Here, foo represents a nontrivial function that produces a f64 result. To provide a more concrete explanation, the function foo can be illustrated by the following pseudocode:

agg = 0.0
for i in 0..len(col2):
    for j in i+1..len(col2):
        func(agg, col2[i], col2[j])
return agg

The current implementation I have is designed to return a Series:

#[polars_expr(output_type=Int64)]
fn int_agg(inputs: &[Series]) -> PolarsResult<Series> {
    let ca = inputs[0].i64()?;

    let mut v = Vec::new();
    let mut tot: i64 = 0;

    for i in 0..(ca.len()) { // Fake approximation of actual task
        unsafe {
            tot += ca.value_unchecked(i); 
        }
    }
    v.push(tot);
    let out: Int64Chunked = v.into_iter().map(|i| Some(i + 2)).collect_ca(ca.name());
    Ok(out.into_series())
}

However, I have significant reservations about whether this is the most optimal approach for this particular task.

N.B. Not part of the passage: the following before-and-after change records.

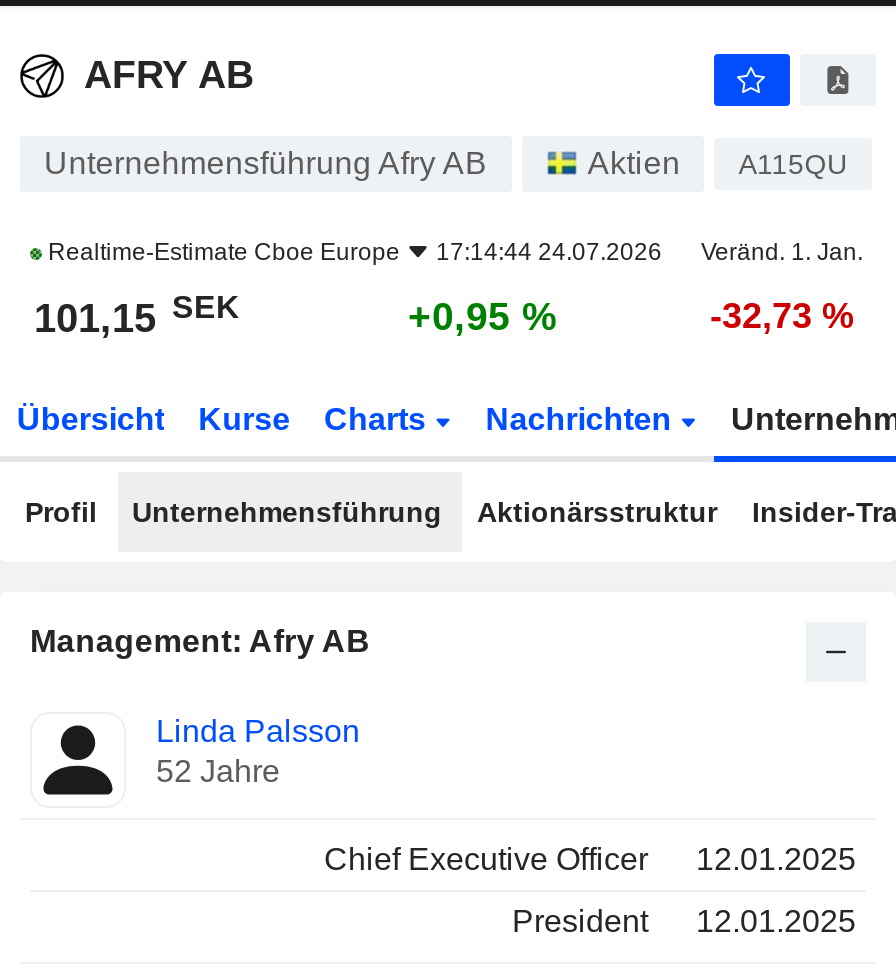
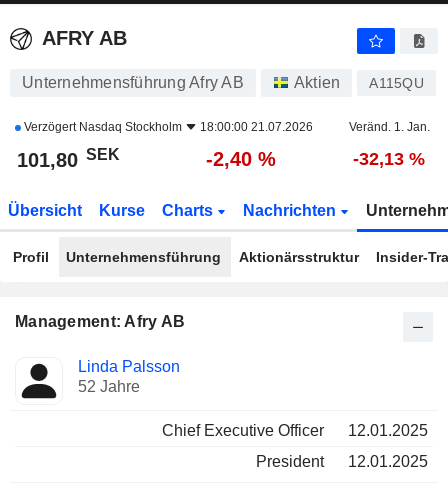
- Realtime-Estimate Cboe Europe
- 17:14:44 24.07.2026
+ Verzögert Nasdaq Stockholm
+ 18:00:00 21.07.2026

- 101,15 SEK
+ 101,80 SEK

- +0,95 %
+ -2,40 %

- -32,73 %
+ -32,13 %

All the examples shown in the repository returns PolarsResult<Series> which forces to create a Series containing a single element. Later in the python session, I had to serially call foo().first() to get the element due to this artifical constraint. Is there a better alternative that directly returns a single element?

Moreover, I am potentially interested in a more comprehensive solution where the aggregation function accepts multiple columns, such as df.group_by("col1").agg(foo("col2", "col3")).

0

There are 0 answers